CKD患者は股関節骨折のリスクが著しく増加し、報告発生率は最大5.2%であった。
CKDの存在(OR 2.32、95%CI 1.13〜4.74)
 
G5 CKD患者は一般集団に比べて骨折のリスクが4.4倍高いことが報告されている。
 
股関節または椎体骨折を伴う65歳以上の女性を対象とした症例コホート研究から、eGFRが≥60mL /分/ 1.73m2の女性と比較してeGFRが45〜49mL /分/ 1.73m2患者で転子部骨折のリスクが5〜3.5倍増加したことが報告されている。
 
 
●CKD患者の骨粗鬆症の治療 uptodateよりまとめ
ビスフォスフォネートは、一般的にeGFRが30mL/min以下(アレンドロネート、リセドロネート)、35 mL /min以下(ゾレドロン酸)では推奨されない。それらはeGFR <30 mL /minの患者に日常的に使用されるべきではない。
 
1.脆弱性骨折のない低BMDを有するeGFR:30mL /min未満の患者
  →薬物療法を勧めない
2.脆弱性骨折を有するeGFR:30mL /min未満の患者
薬物療法の候補となり得る。そのような患者は、薬物療法を考慮する前に、骨折の原因として他の形態のCKD-MBDの除外を必要とする。 
 
薬物療法の候補となるeGFR:15〜30 mL /minのeGFR患者には、経口ビスフォスフォネートが推奨される.デノスマブは、代替となりうる。 
 
薬物療法の候補であるeGFR:15 mL /min未満の患者には、経口ビスフォスフォネートが推奨される。典型的には隔週(すなわち、通常の投与量の半分)で3年以下の間、リセドロネート35mgを処方。血液透析患者におけるデノスマブ投与は臨床的に有意な低カルシウム血症と関連しているが、デノスマブは代替法である。
 
【まとめ】
eGFR:30mL /min未満の患者で、脆弱性骨折のない患者であれば、腎機能からビスホスを中止せざるをえなくなってもデノスマブなど考慮しなくても良いかもしれない。

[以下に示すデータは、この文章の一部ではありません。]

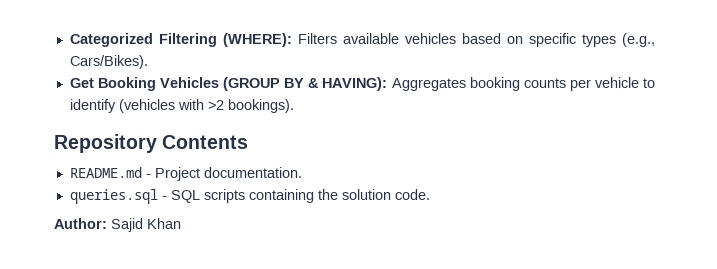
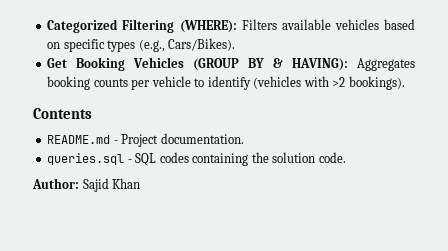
- Repository Contents
+ Contents
- queries.sql - SQL scripts containing the solution code.
+ queries.sql - SQL codes containing the solution code.

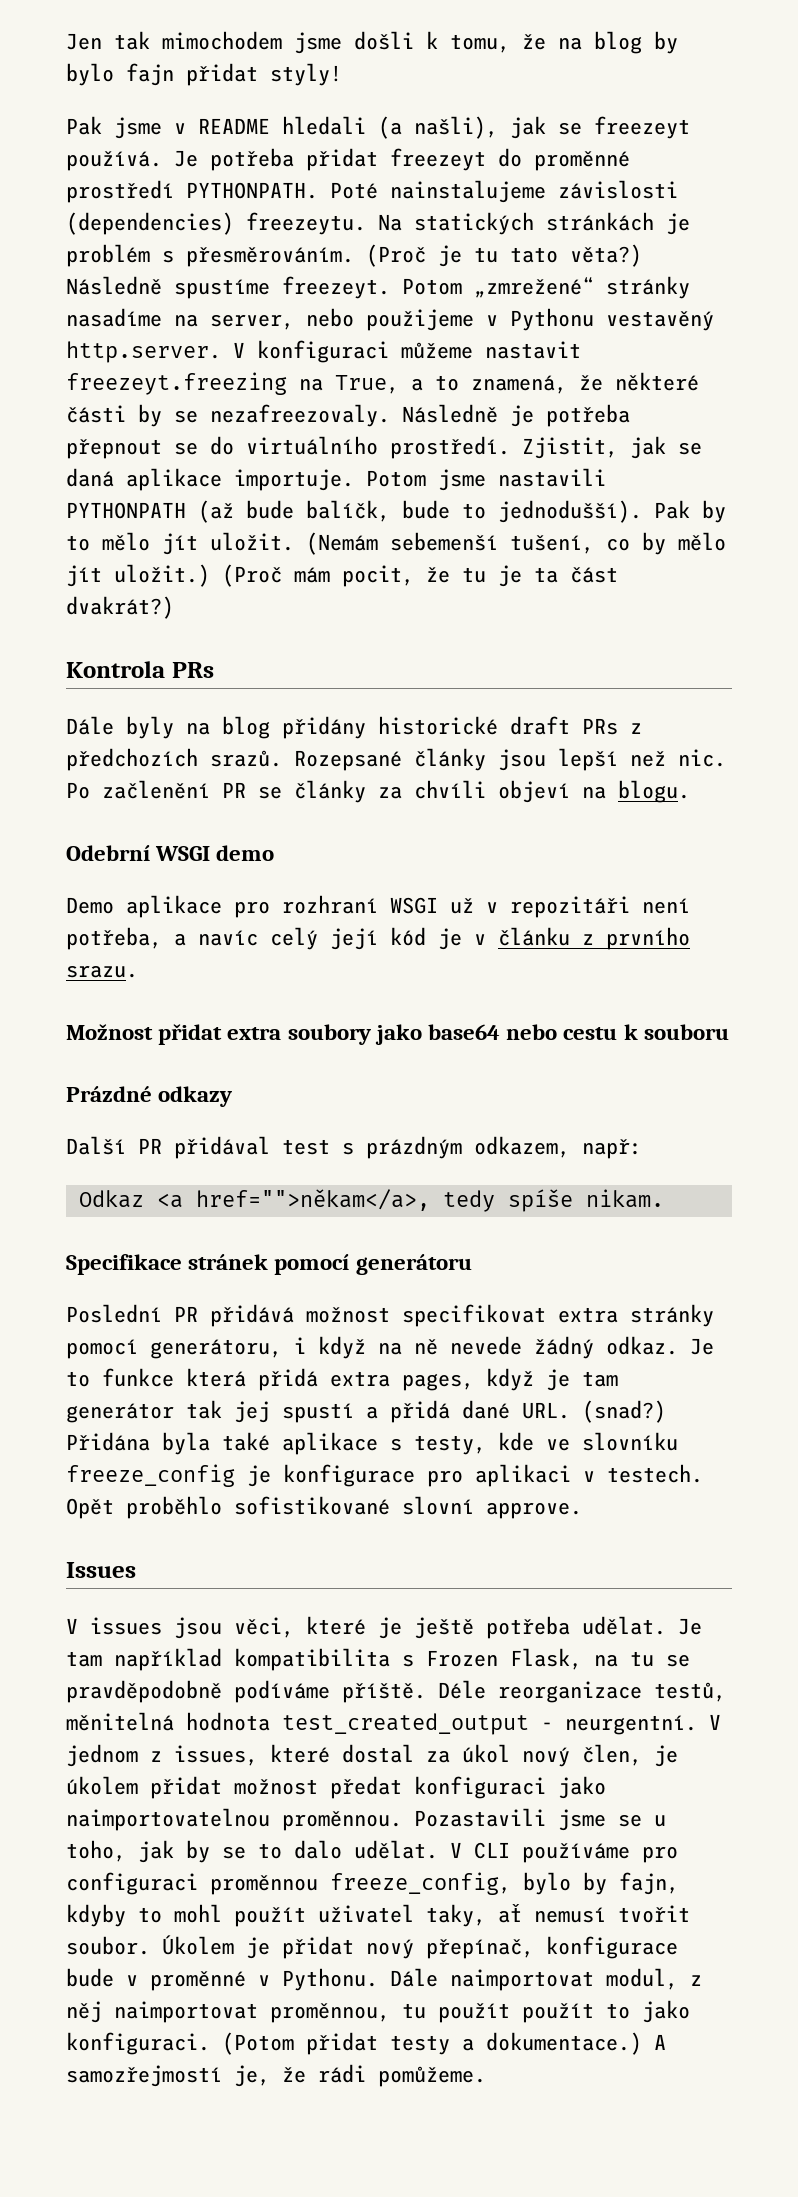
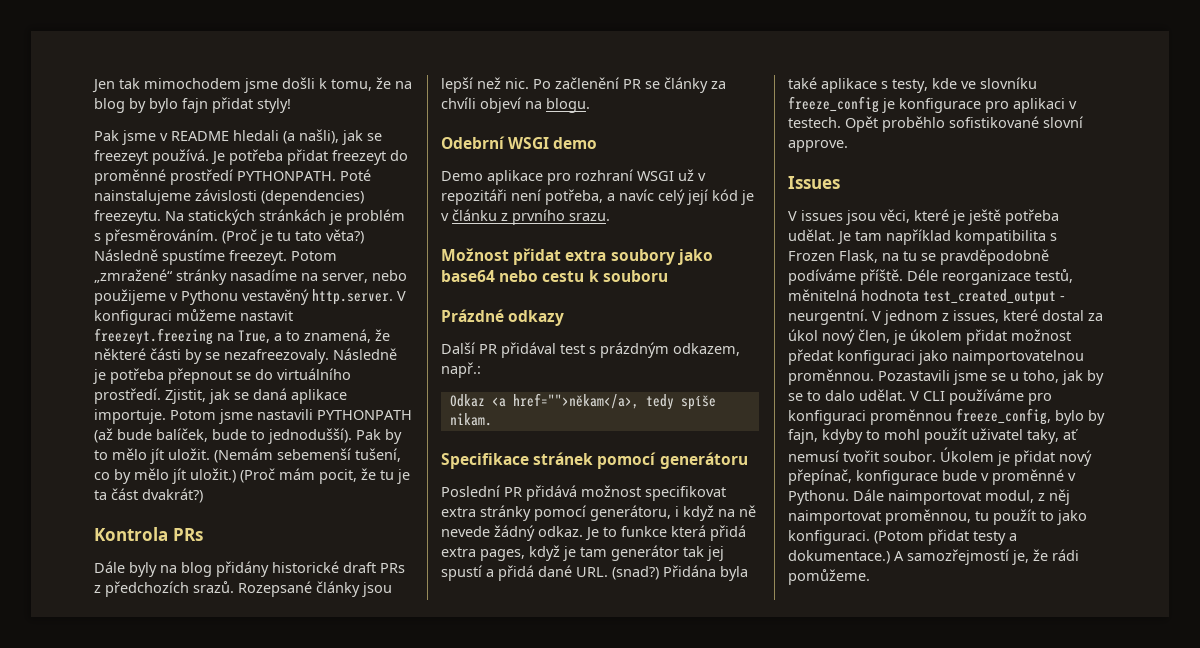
- Potom „zmrežené“ stránky nasadíme na server, nebo použijeme v Pythonu vestavěný http.server. V konfiguraci můžeme nastavit freezeyt.freezing na True, a to znamená, že některé části by se nezafreezovaly.
+ Potom „zmražené“ stránky nasadíme na server, nebo použijeme v Pythonu vestavěný http.server. V konfiguraci můžeme nastavit freezeyt.freezing na True, a to znamená, že některé části by se nezafreezovaly.
- Potom jsme nastavili PYTHONPATH (až bude balíčk, bude to jednodušší).
+ Potom jsme nastavili PYTHONPATH (až bude balíček, bude to jednodušší).
- Další PR přidával test s prázdným odkazem, např:
+ Další PR přidával test s prázdným odkazem, např.:
- V CLI používáme pro configuraci proměnnou freeze_config, bylo by fajn, kdyby to mohl použít uživatel taky, ať nemusí tvořit soubor.
+ V CLI používáme pro konfiguraci proměnnou freeze_config, bylo by fajn, kdyby to mohl použít uživatel taky, ať nemusí tvořit soubor.
- Dále naimportovat modul, z něj naimportovat proměnnou, tu použít použít to jako konfiguraci.
+ Dále naimportovat modul, z něj naimportovat proměnnou, tu použít to jako konfiguraci.

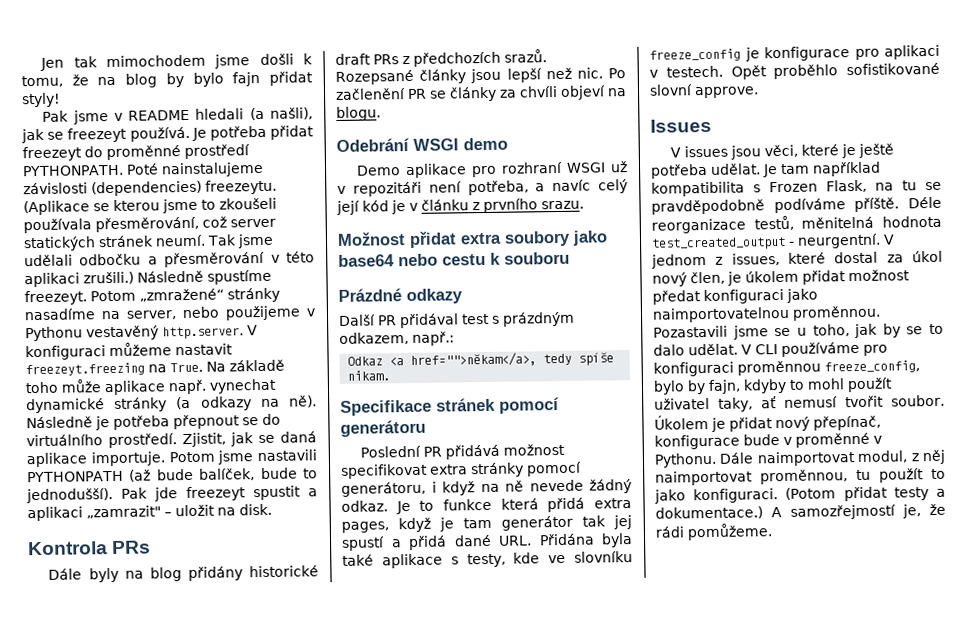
- Na statických stránkách je problém s přesměrováním. (Proč je tu tato věta?)
+ (Aplikace se kterou jsme to zkoušeli používala přesměrování, což server statických stránek neumí. Tak jsme udělali odbočku a přesměrování v této aplikaci zrušili.)
- Potom „zmražené“ stránky nasadíme na server, nebo použijeme v Pythonu vestavěný http.server. V konfiguraci můžeme nastavit freezeyt.freezing na True, a to znamená, že některé části by se nezafreezovaly.
+ Potom „zmražené“ stránky nasadíme na server, nebo použijeme v Pythonu vestavěný http.server. V konfiguraci můžeme nastavit freezeyt.freezing na True. Na základě toho může aplikace např. vynechat dynamické stránky (a odkazy na ně).
- Pak by to mělo jít uložit. (Nemám sebemenší tušení, co by mělo jít uložit.) (Proč mám pocit, že tu je ta část dvakrát?)
+ Pak jde freezeyt spustit a aplikaci „zamrazit" – uložit na disk.
- Odebrní WSGI demo
+ Odebrání WSGI demo
- Je to funkce která přidá extra pages, když je tam generátor tak jej spustí a přidá dané URL. (snad?) Přidána byla také aplikace s testy, kde ve slovníku freeze_config je konfigurace pro aplikaci v testech.
+ Je to funkce která přidá extra pages, když je tam generátor tak jej spustí a přidá dané URL. Přidána byla také aplikace s testy, kde ve slovníku freeze_config je konfigurace pro aplikaci v testech.

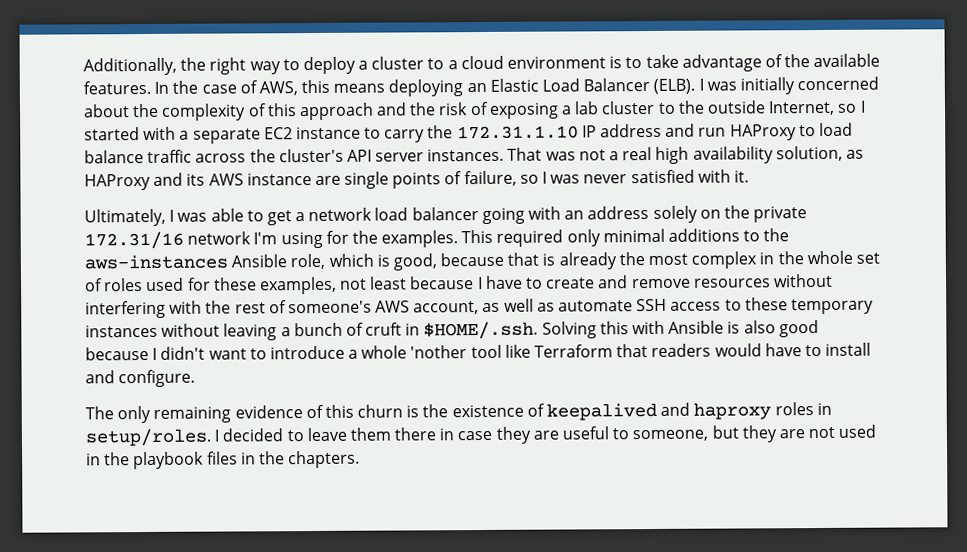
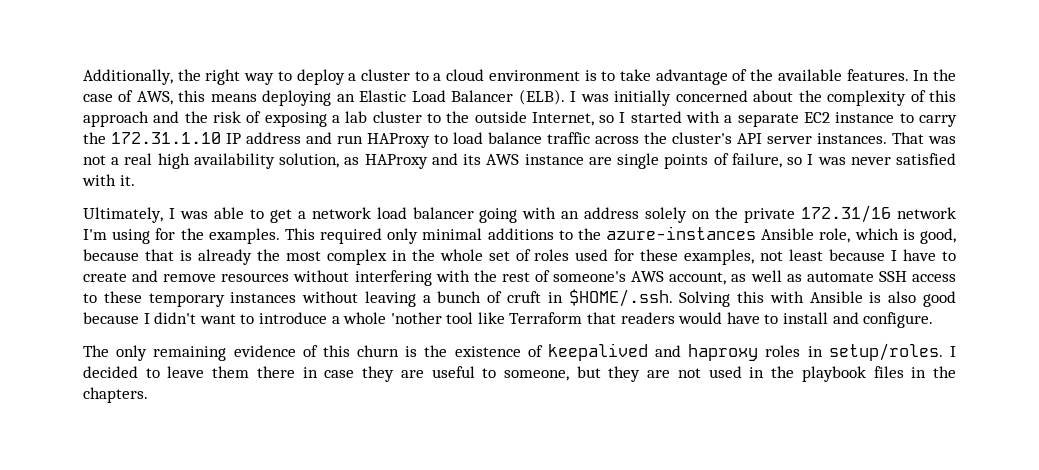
- This required only minimal additions to the aws-instances Ansible role, which is good, because that is already the most complex in the whole set of roles used for these examples, not least because I have to create and remove resources without interfering with the rest of someone's AWS account, as well as automate SSH access to these temporary instances without leaving a bunch of cruft in $HOME/.ssh. Solving this with Ansible is also good because I didn't want to introduce a whole 'nother tool like Terraform that readers would have to install and configure.
+ This required only minimal additions to the azure-instances Ansible role, which is good, because that is already the most complex in the whole set of roles used for these examples, not least because I have to create and remove resources without interfering with the rest of someone's AWS account, as well as automate SSH access to these temporary instances without leaving a bunch of cruft in $HOME/.ssh. Solving this with Ansible is also good because I didn't want to introduce a whole 'nother tool like Terraform that readers would have to install and configure.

脆弱性骨折を有するeGFR:30mL /min未満の患者では、ビスホスを投与することもあることを学んだ。
デノスマブは代替となるが低カルシウム血症に注意である。
 
✳︎CKD患者においてデノスマブによって誘発された低カルシウム血症は重大な問題となる可能性があり、デノスマブを開始する前に適切な予防策を実行し、有効なビタミンDを適格なCKD患者に予防的に投与することによって避けるべきである。血清Ca濃度は通常投与後約7日でその最低値に達する。
 
 
一緒に考えてくださった、はぎ先生、ありがとうございます。